Lowes Foods has one store in Virginia, but its other locations are in the Carolinas. The supermarket chain is part of the Alex Lee family of companies. Alex Lee is based in Hickory.

Lowe declined to reveal the cost of the renovations but said that Lowes Foods has made a significant investment back into the community.

“Not only is the investment in our bricks and mortar, but it’s in our people,” Lowe said. “We are creating new jobs through this process. We are hiring additional people.”

Innovation required

Lowes Foods’ revamping efforts come at a time when competition in the grocery store business is heating up in Forsyth County.

Publix Super Markets Inc. hopes to open its first grocery store in Winston-Salem by the end of 2015. The store will be built on the former site of the Masonic lodge on Miller Street.

Harris Teeter is constructing a 56,057-square-foot store in Pine Ridge Plaza shopping center on Reynolda Road. The new store is going into the area previously occupied by a Rose’s, which has been demolished.

Walmart recently opened a 41,000-square-foot Walmart Neighborhood Market in Kernersville. In Winston-Salem, a Walmart Neighborhood Market is expected to open on Country Club Road near Meadowlark Drive in the fall, and Walmart has plans to open a grocery store in the former Shopper’s Paradise and Kroger site at Northchase Shopping Center on University Parkway.

Walmart also plans to open a grocery store in the former Bi-Lo in the Clemmons Village Shopping Center at the intersection of Clemmons and Lewisville-Clemmons roads in Clemmons.

Ray Collins, the president of Collins Commercial Properties Inc. in Winston-Salem, said he believes that the various “boutique departments” in the renovated Lowes Foods stores is “their effort to further position themselves as an upscale food store, high on customer service to enhance their competition not only with Harris Teeter, obviously, but also in response to Publix coming soon.”

He said he wouldn’t be surprised to see Sprouts Farmers Market enter the North Carolina market within the next three to five years.

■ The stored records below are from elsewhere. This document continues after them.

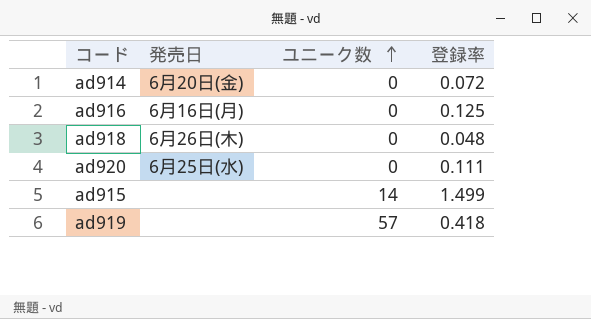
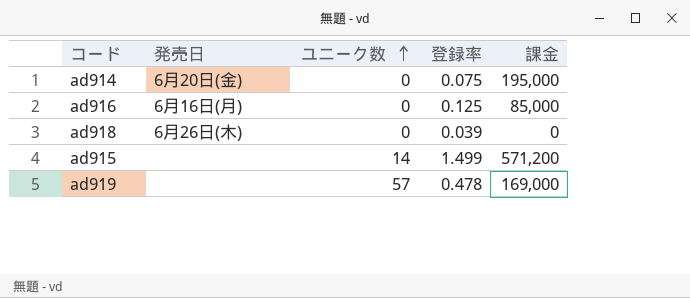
column 課金 | position: none -> 5
row ad920: 6月25日(水) | 0 | 0.111 -> none
ad914 | 登録率: 0.072 -> 0.075
ad918 | 登録率: 0.048 -> 0.039
ad919 | 登録率: 0.418 -> 0.478

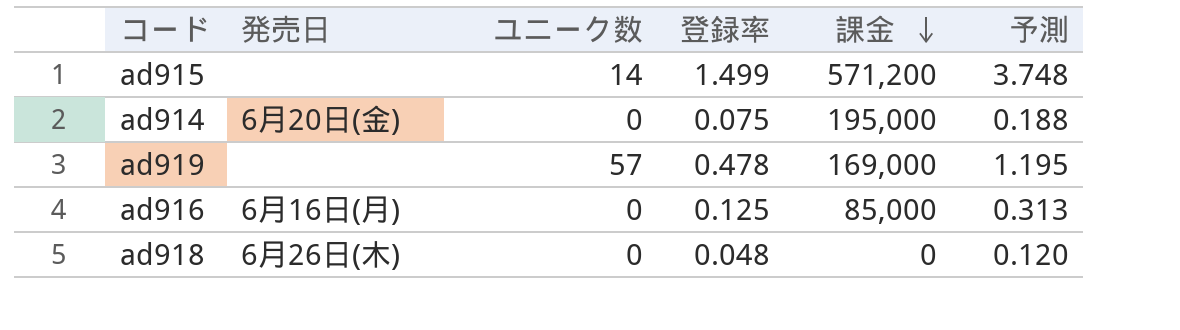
row order: ユニーク数 ascending -> 課金 descending
column 予測 | formula: none -> [登録率] * 2.5
ad918 | 登録率: 0.039 -> 0.048

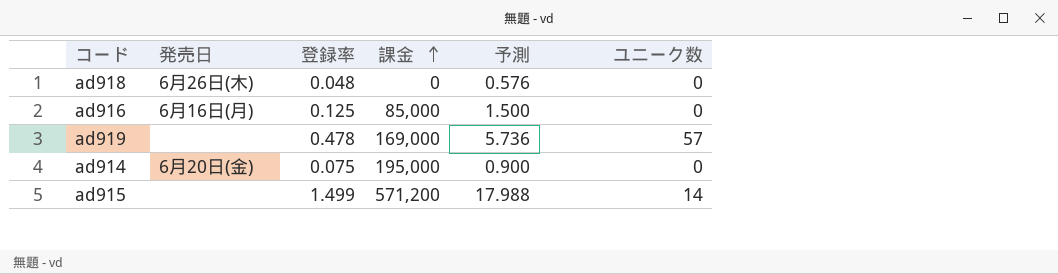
row order: 課金 descending -> 課金 ascending
column 予測 | formula: [登録率] * 2.5 -> [登録率] * 12
column ユニーク数 | position: 3 -> 6

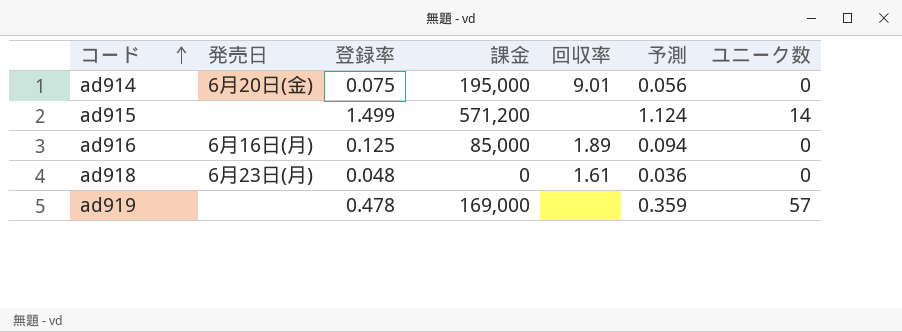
row order: 課金 ascending -> コード ascending
column 回収率 | position: none -> 5
column 予測 | formula: [登録率] * 12 -> [登録率] * 0.75
ad918 | 発売日: 6月26日(木) -> 6月23日(月)

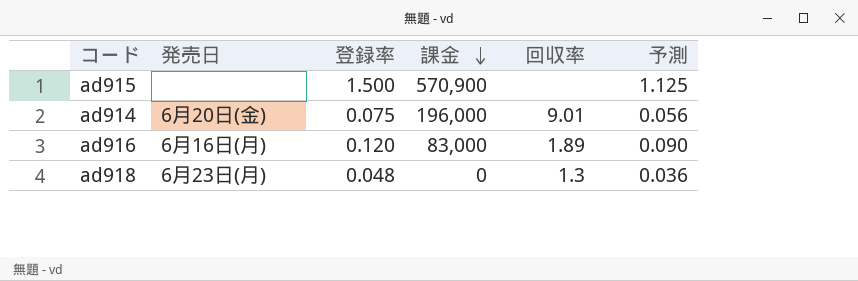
row order: コード ascending -> 課金 descending
column ユニーク数 | position: 7 -> none
row ad919: none | 0.478 | 169,000 | none | 0.359 | 57 -> none
ad915 | 登録率: 1.499 -> 1.500
ad915 | 課金: 571,200 -> 570,900
ad915 | 予測: 1.124 -> 1.125
ad914 | 課金: 195,000 -> 196,000
ad916 | 登録率: 0.125 -> 0.120
ad916 | 課金: 85,000 -> 83,000
ad916 | 予測: 0.094 -> 0.090
ad918 | 回収率: 1.61 -> 1.3

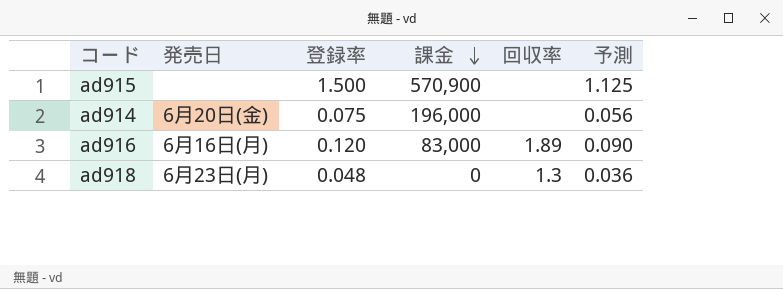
ad914 | 回収率: 9.01 -> none

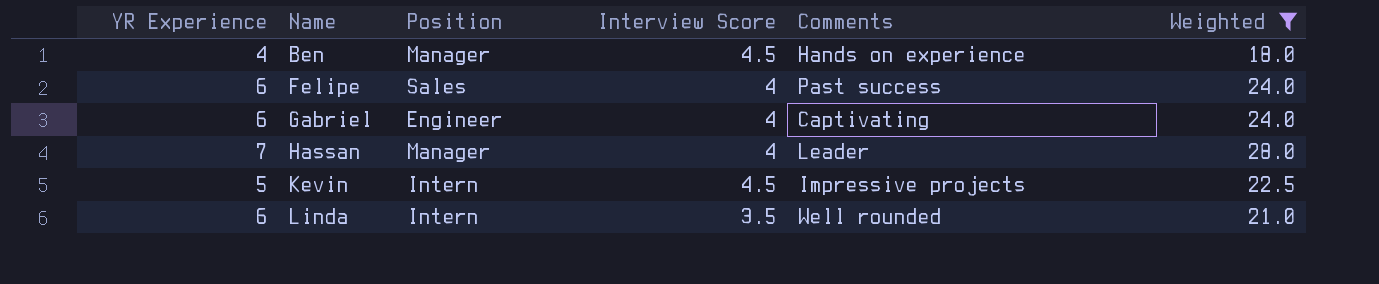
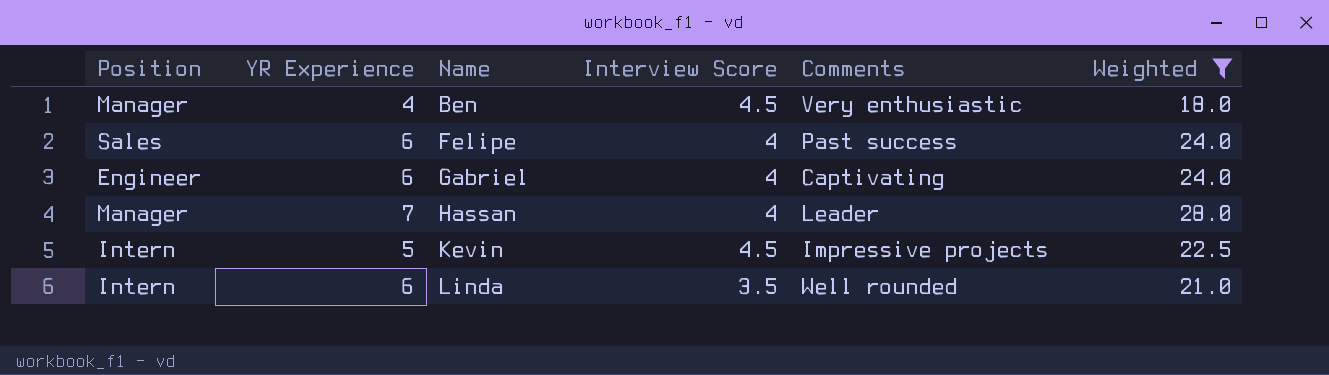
column Position | position: 3 -> 1
Ben | Comments: Hands on experience -> Very enthusiastic

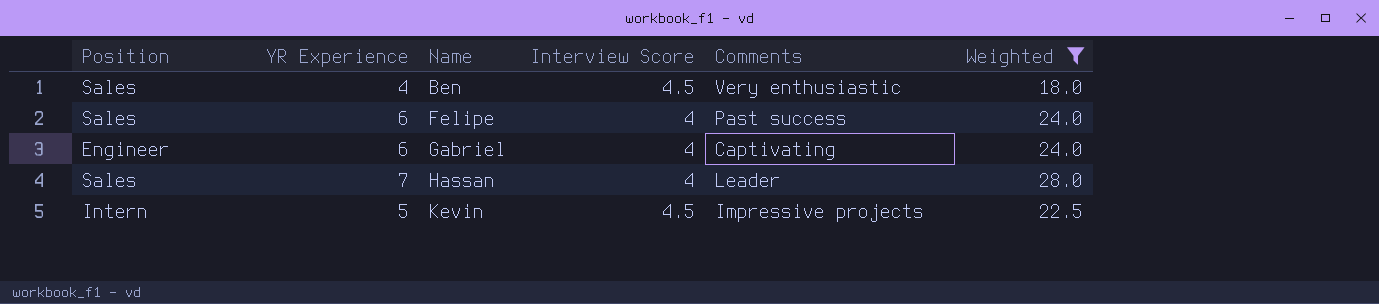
row Linda: Intern | 6 | 3.5 | Well rounded | 21.0 -> none
Ben | Position: Manager -> Sales
Hassan | Position: Manager -> Sales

“North Carolina is one of the top 10 fastest growing states in the country,” Collins said. “With that, there will continue to be a heightened focus on grocery stores that are not here to possibly come into this market.”

Sheri Bridges, an associate professor of marketing at Wake Forest School of Business, said that freshness is just as important for grocery stores as the products they sell.

“Staying ahead of the competition requires staying ahead of current and potential customers through innovation,” Bridges said. “Sometimes the innovations deliver real shopper benefits, such as changes in the type and assortment of offerings — for example, more organics or a garden/flowers section; upgrades in store layout and design; or enhanced customer service.”

She said that the innovations can also be symbolic, such as logos and color modifications, which “are intended to signal that the company is always moving, growing and changing right along with its consumers.”

For shoppers wondering when the changes will occur at their local store, Lowes Foods has put Pick & Prep and Chicken Kitchen items in all of its locations. But other concepts may take a while.

“We’re prioritizing the stores as we go through,” Lowe said. “We basically have almost 100 stores. It will take us the better part of four to five years to get to all of the stores that we can touch with different versions of the concepts and everything.”